> **MATERIAL SHOWN**:
=== Section Start ===

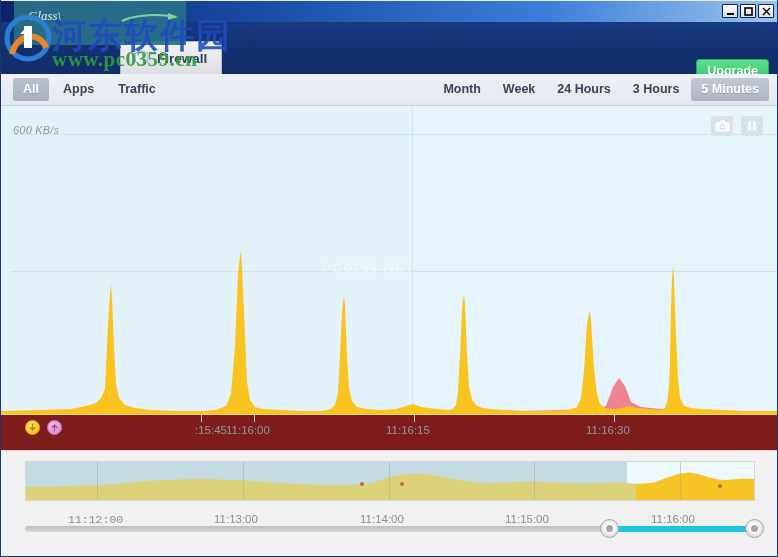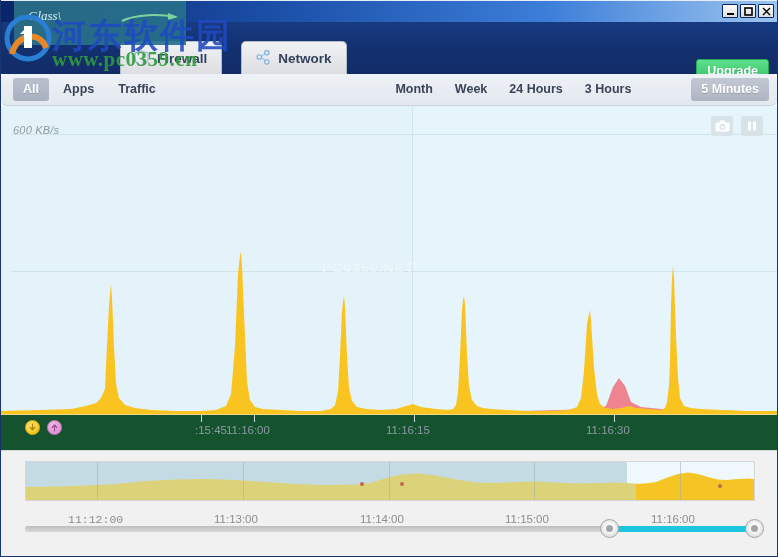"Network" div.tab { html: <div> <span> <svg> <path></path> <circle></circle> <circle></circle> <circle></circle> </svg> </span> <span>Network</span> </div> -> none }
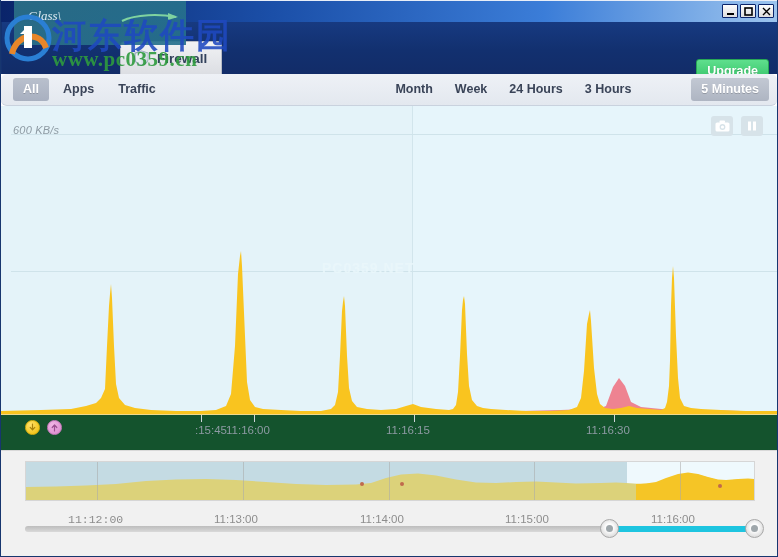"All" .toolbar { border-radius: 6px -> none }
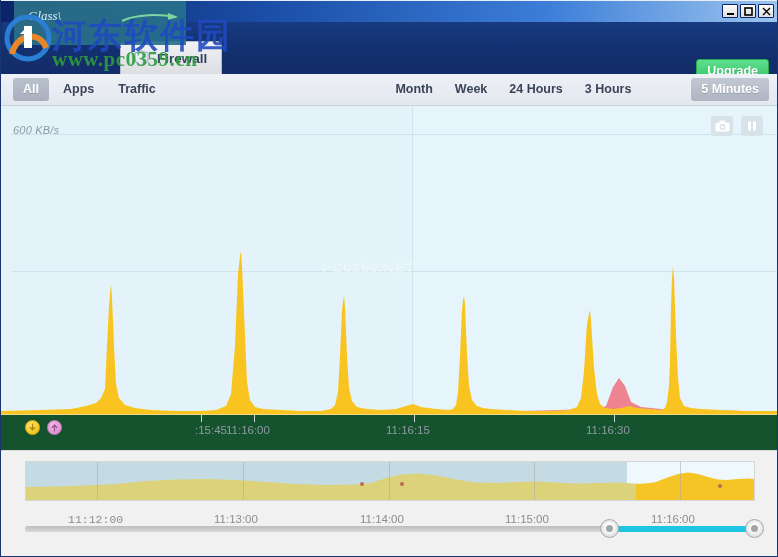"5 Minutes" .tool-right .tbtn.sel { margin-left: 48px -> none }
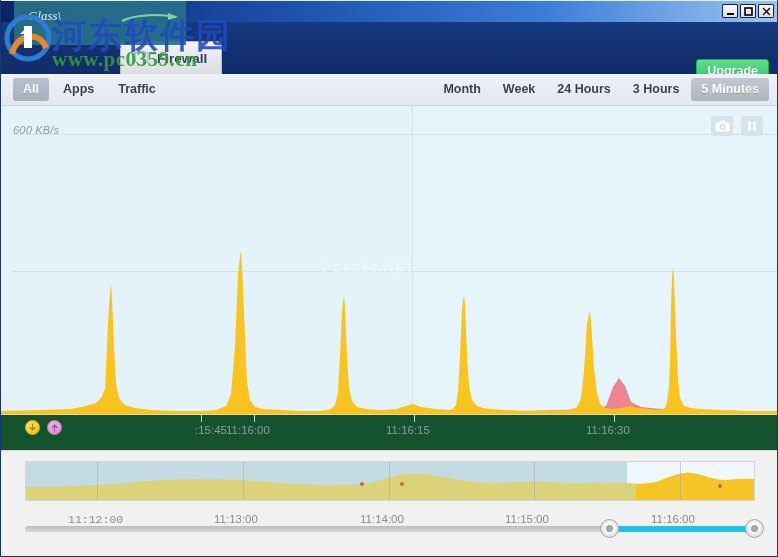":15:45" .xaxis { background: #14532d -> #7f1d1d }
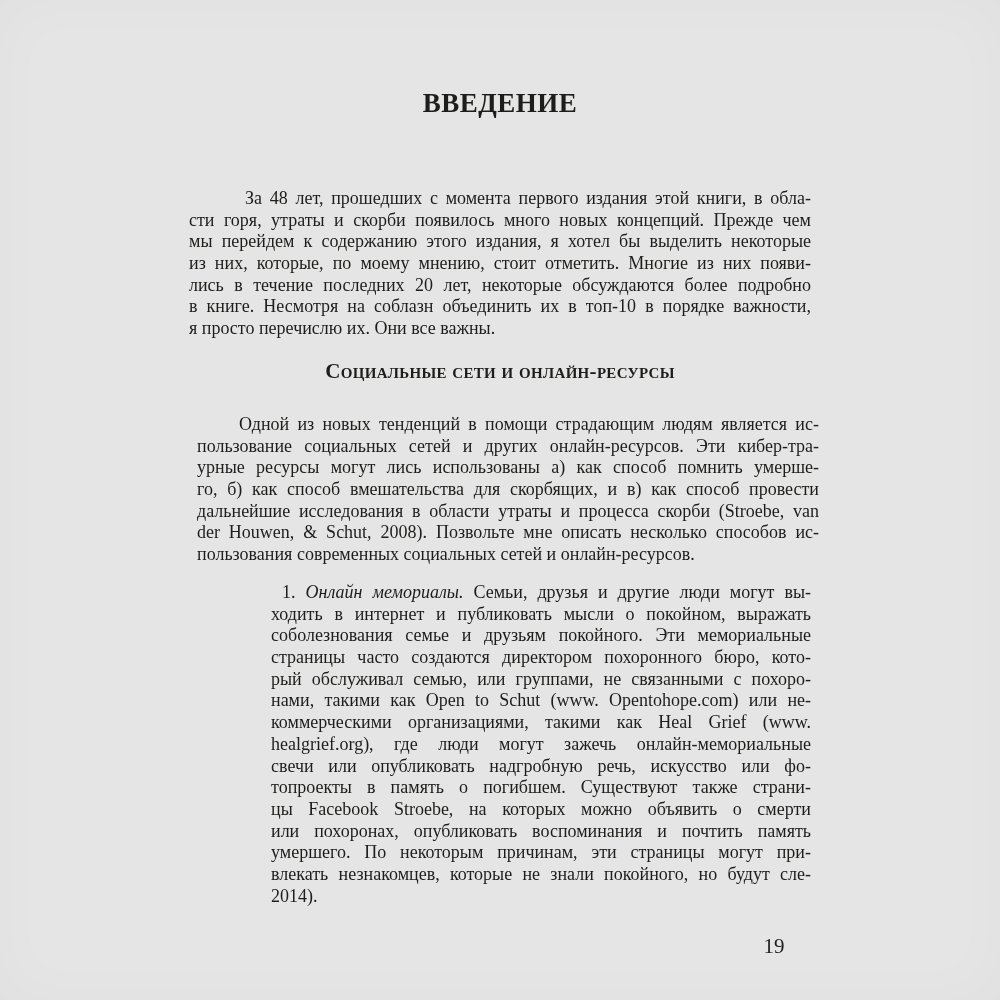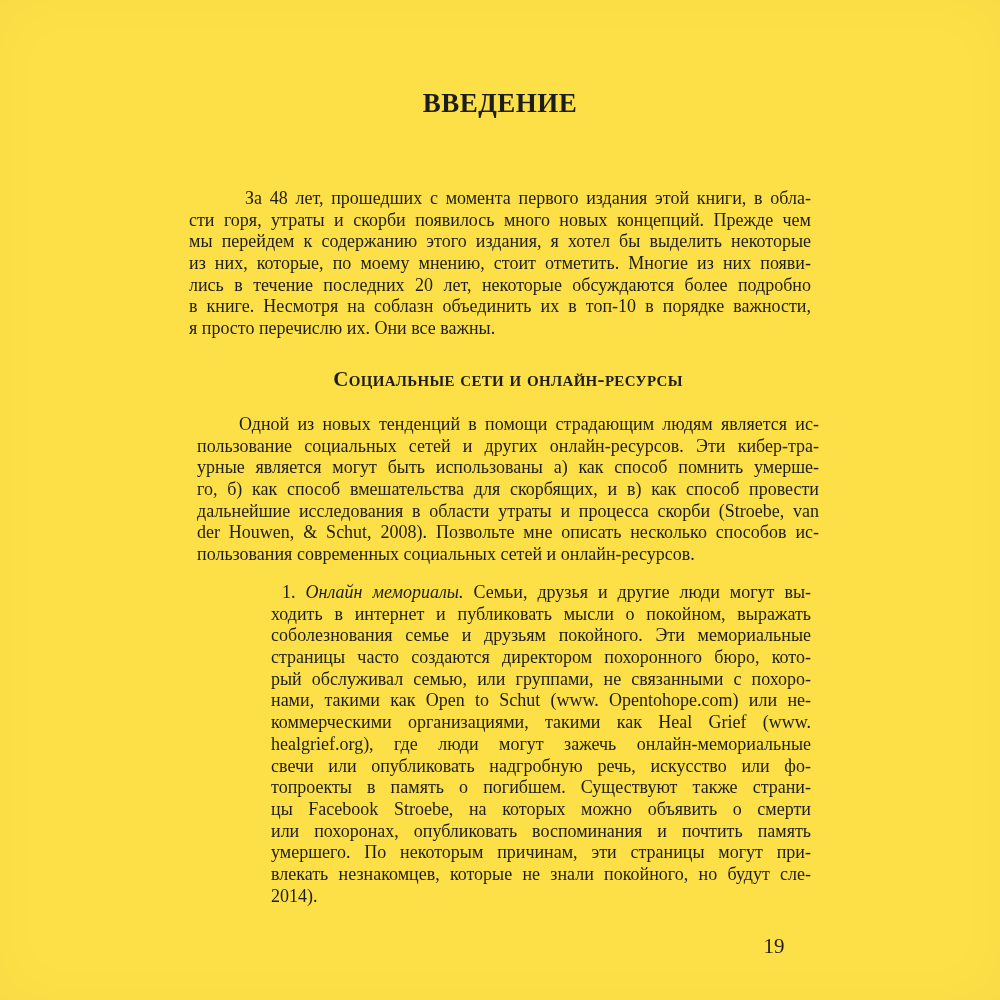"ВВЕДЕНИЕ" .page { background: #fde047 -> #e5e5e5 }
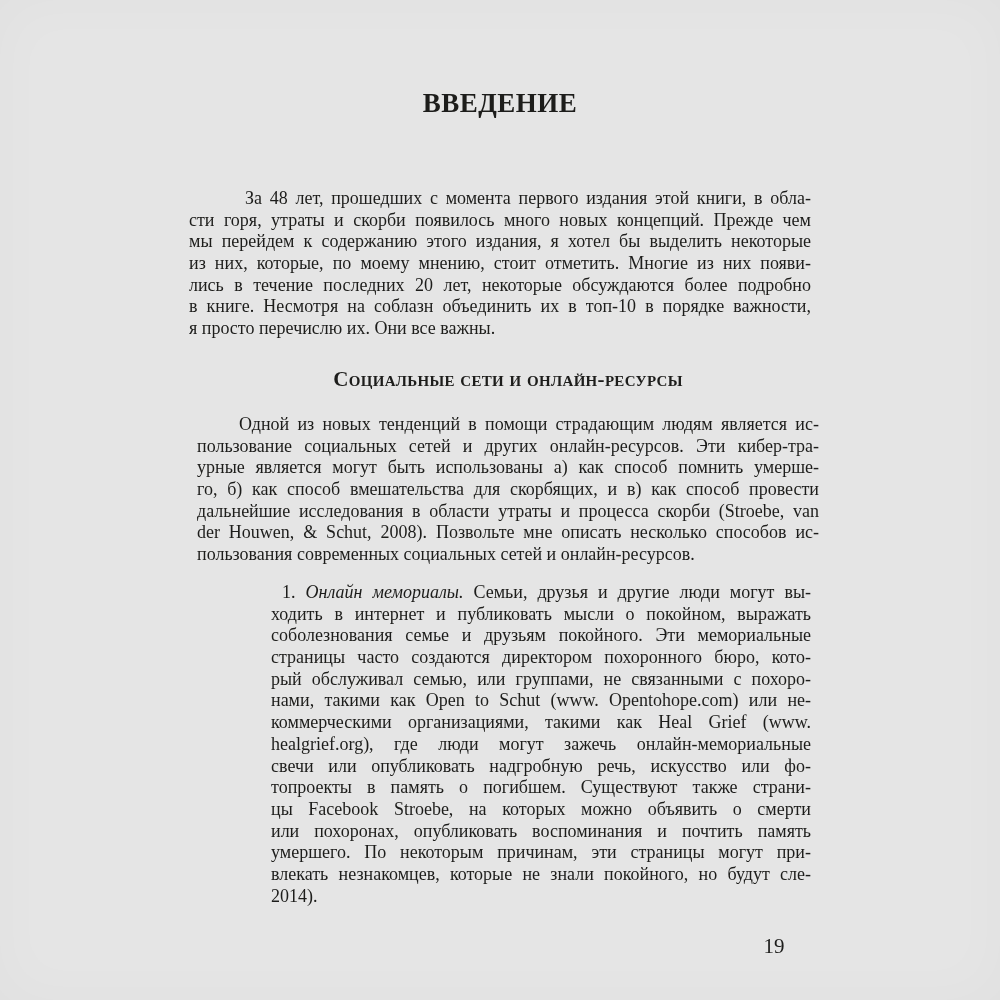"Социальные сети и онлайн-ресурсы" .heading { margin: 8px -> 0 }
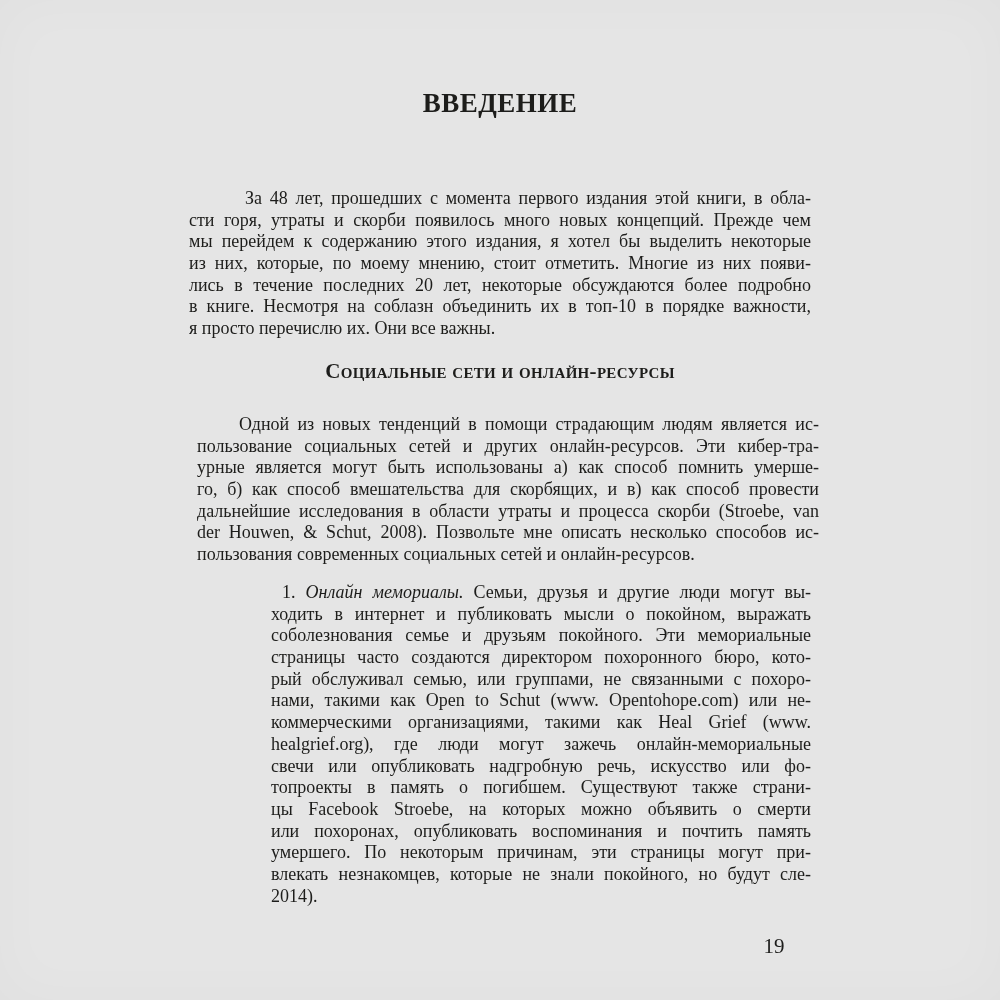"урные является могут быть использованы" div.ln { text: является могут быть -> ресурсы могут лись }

=== Section End ===

> **WHAT YOU SHOULD DO**: Restate, word for word and without pictures, the lines from the line containing "border-radius: 6px ->" to the last line of the records above.

> **ANSWER SECTION**:
"All" .toolbar { border-radius: 6px -> none }
"5 Minutes" .tool-right .tbtn.sel { margin-left: 48px -> none }
":15:45" .xaxis { background: #14532d -> #7f1d1d }
"ВВЕДЕНИЕ" .page { background: #fde047 -> #e5e5e5 }
"Социальные сети и онлайн-ресурсы" .heading { margin: 8px -> 0 }
"урные является могут быть использованы" div.ln { text: является могут быть -> ресурсы могут лись }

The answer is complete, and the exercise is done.